In the case before us, as in Ingram, the vital issue is knowledge of the wagering tax requirements, which is a prerequisite for conviction of a "wilful" failure to pay the tax and register as it is for a guilty verdict under the conspiracy statute. See United States v. Murdock, 290 U.S. 389, 54 S. Ct. 223, 78 L. Ed. 381 (1933); United States v. Martell, 199 F.2d 670 (3 Cir. 1952). Marquez's situation differs from that of Smith and Law in Ingram, in that he was personally liable for those taxes, while it differs from that of Ingram and Jenkins in that he does not concede the sufficiency of the evidence to sustain a conviction of the substantive offense of violation of § 7203 of the Internal Revenue Code.
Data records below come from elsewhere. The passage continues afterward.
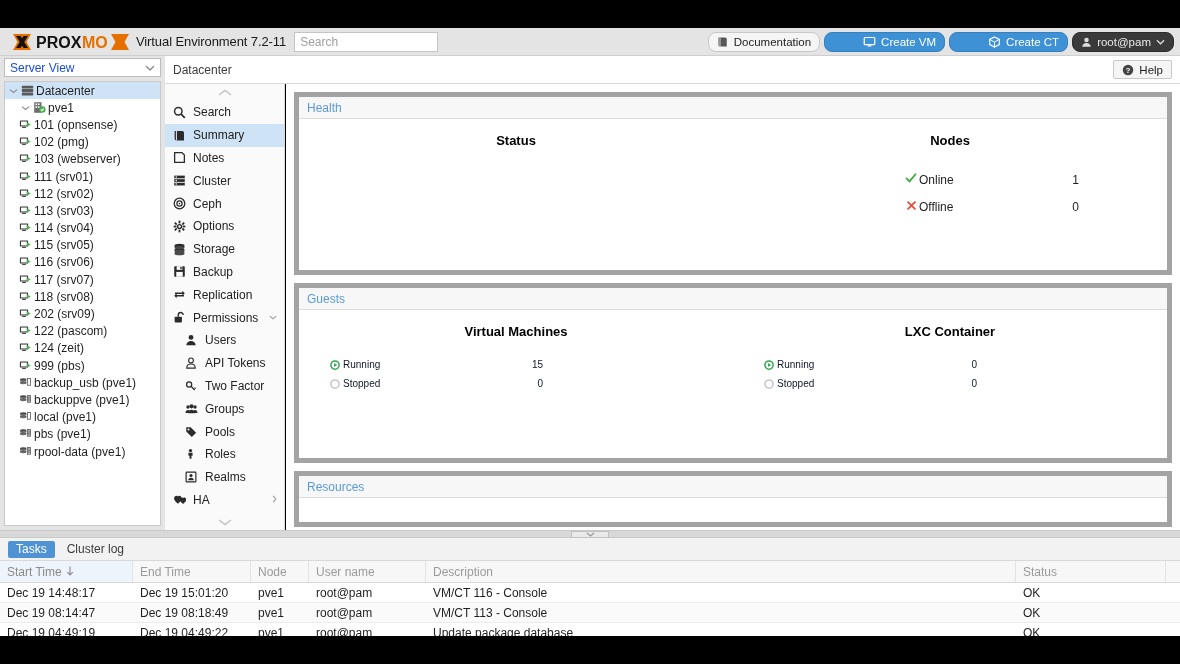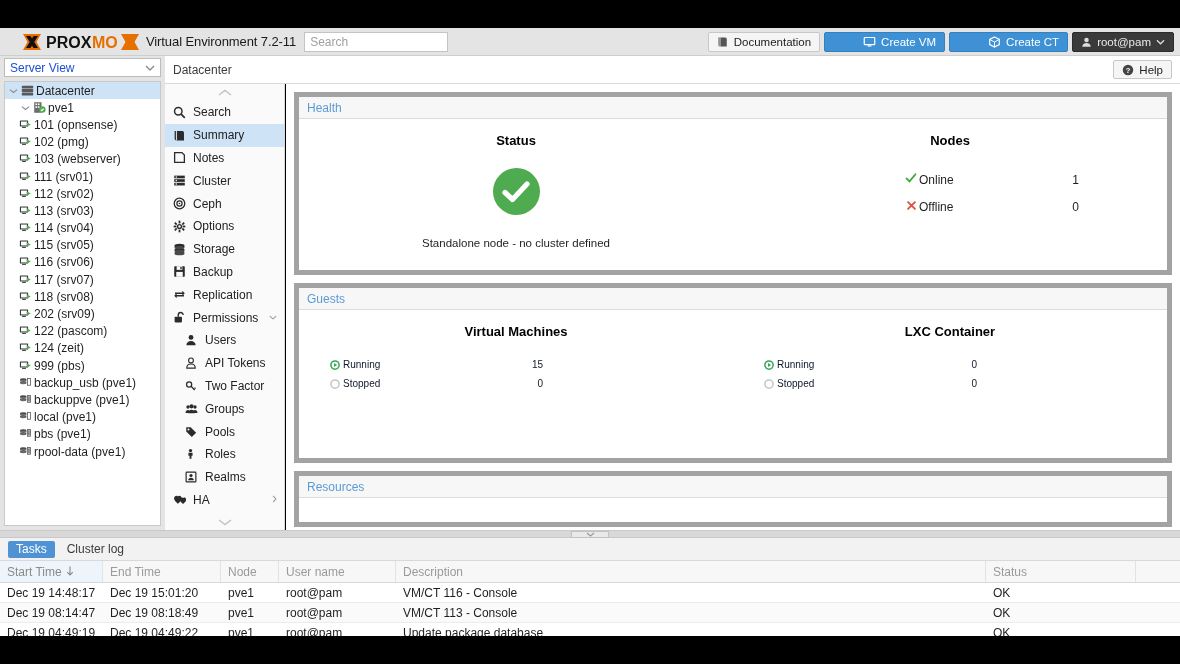"PROX" .logo { padding-left: 20px -> 10px }
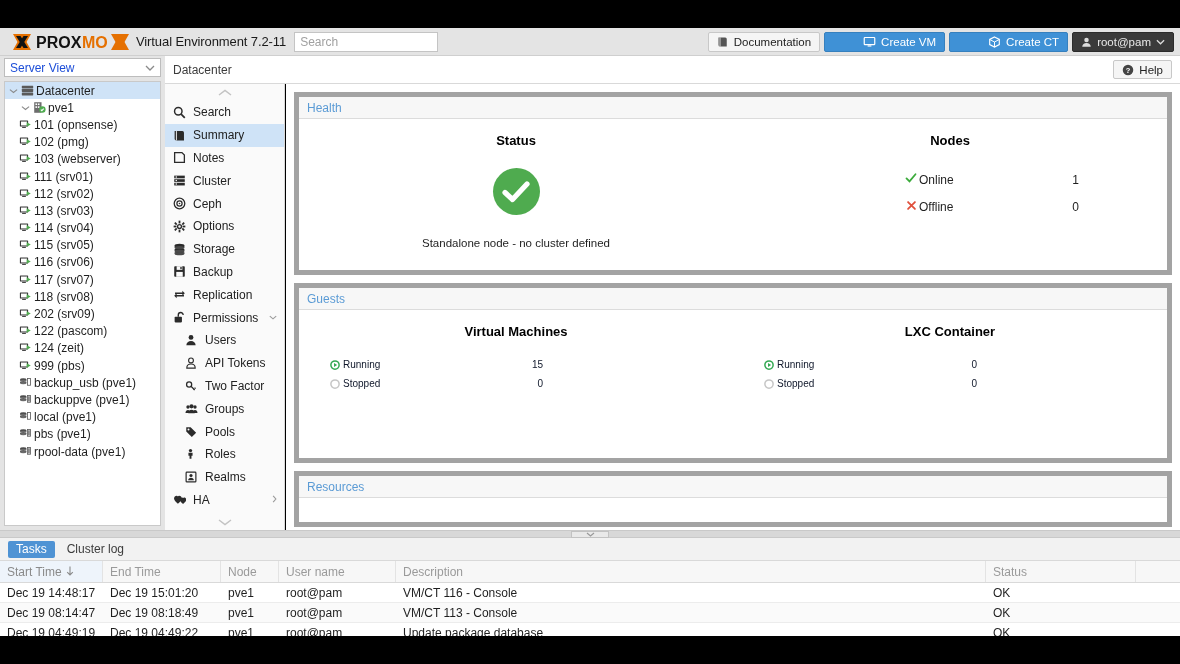"Documentation" .hbtn { border-radius: 2px -> 8px }
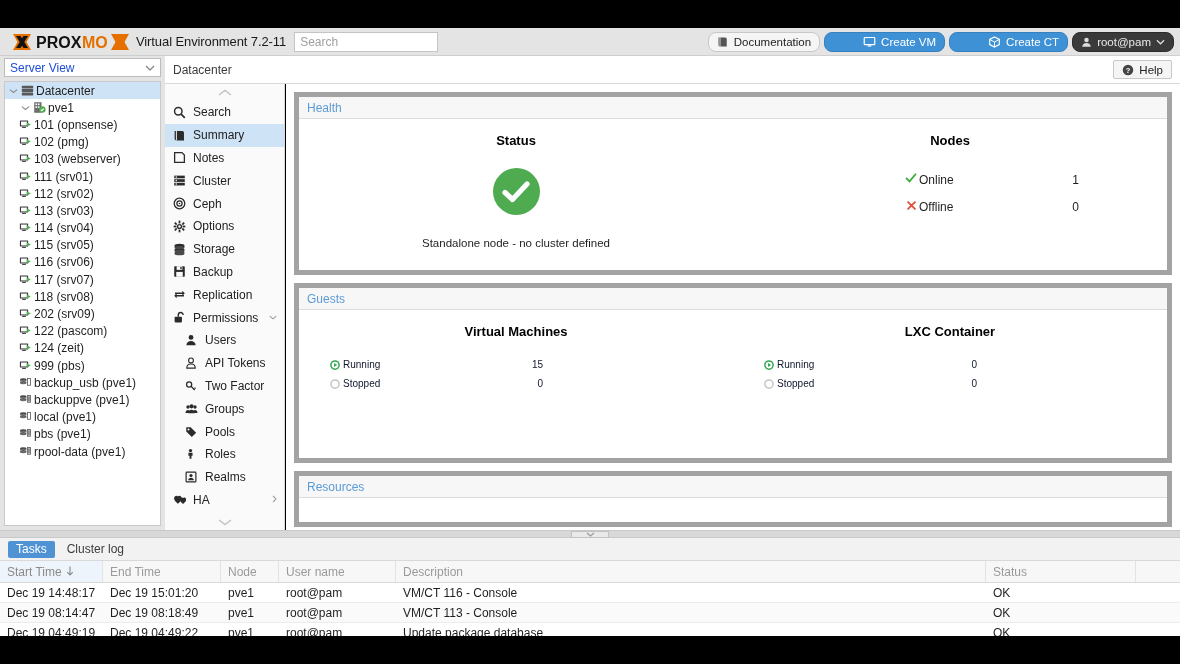"Standalone node - no cluster" div.status-wrap { html: <div> <div> <svg> <path></path> </svg> </div> <div>Standalone node - no cluster defined</div> </div> -> none }
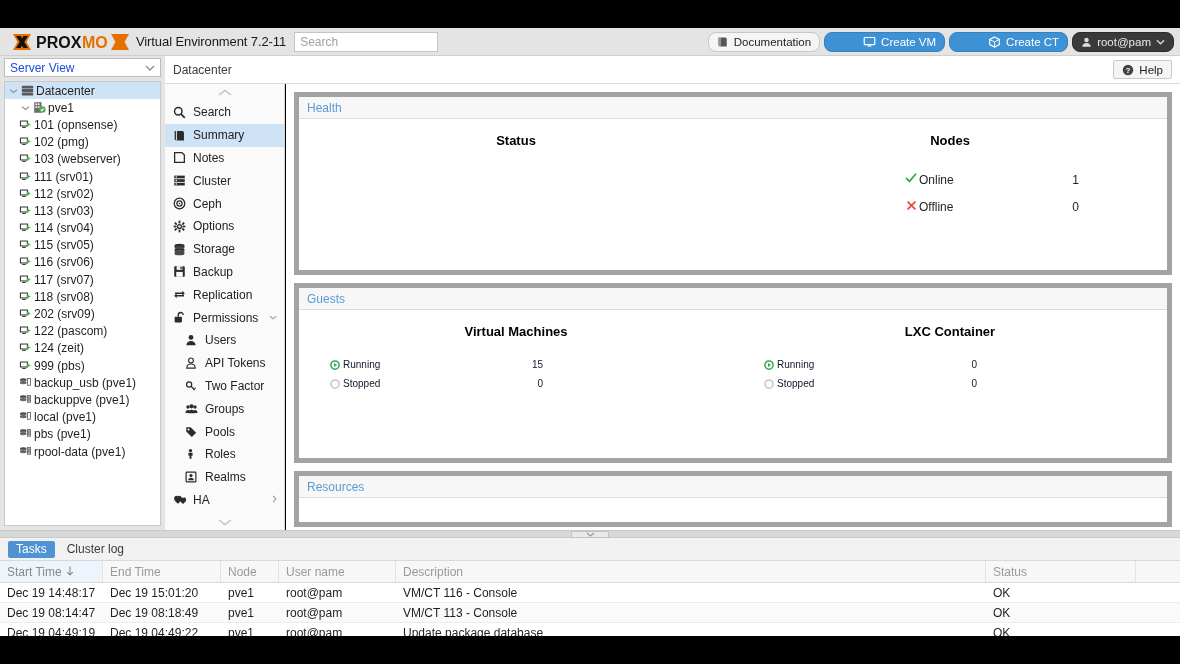"Start Time" .c-start { width: 103px -> 133px }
On balance, however, we believe the import of the Ingram decision to be that evidence of attempts to conceal the operation of a lottery by one who participates in its operation and is liable for the taxes imposed by Congress suffices to show the element of knowledge circumstantially and to justify conviction of a wilful failure to pay the tax and to register. In this, we are in accord with the great weight of authority on this topic. See United States v. Minker, 312 F.2d 632 (3 Cir.), cert. denied, 372 U.S. 953, 83 S. Ct. 952, 9 L. Ed. 2d 978 (1963); United States v. Whiting, 311 F.2d 191 (4 Cir. 1962), cert. denied, 372 U.S. 935, 83 S. Ct. 882, 9 L. Ed. 2d 766 (1963); United States v. Marchionte, 309 F.2d 435 (6 Cir. 1962); United States v. Woodson, 303 F.2d 49 (6 Cir. 1962); Rosen v. United States, 293 F.2d 938 (5 Cir. 1961); United States v. Apuzzo, 245 F.2d 416 (2 Cir. 1957). Cf. United States v. Viale, 312 F.2d 595 (2 Cir. 1963).
Edwards v. United States, 321 F.2d 324 (5 Cir. 1963), rehearing en banc pending, on which appellant relies, is not in point. In that case, the evidence showed only that defendants were engaged in a lottery operation and did not register or pay the excise tax. There was no proof of actions designed to conceal the operation by the principals thereof.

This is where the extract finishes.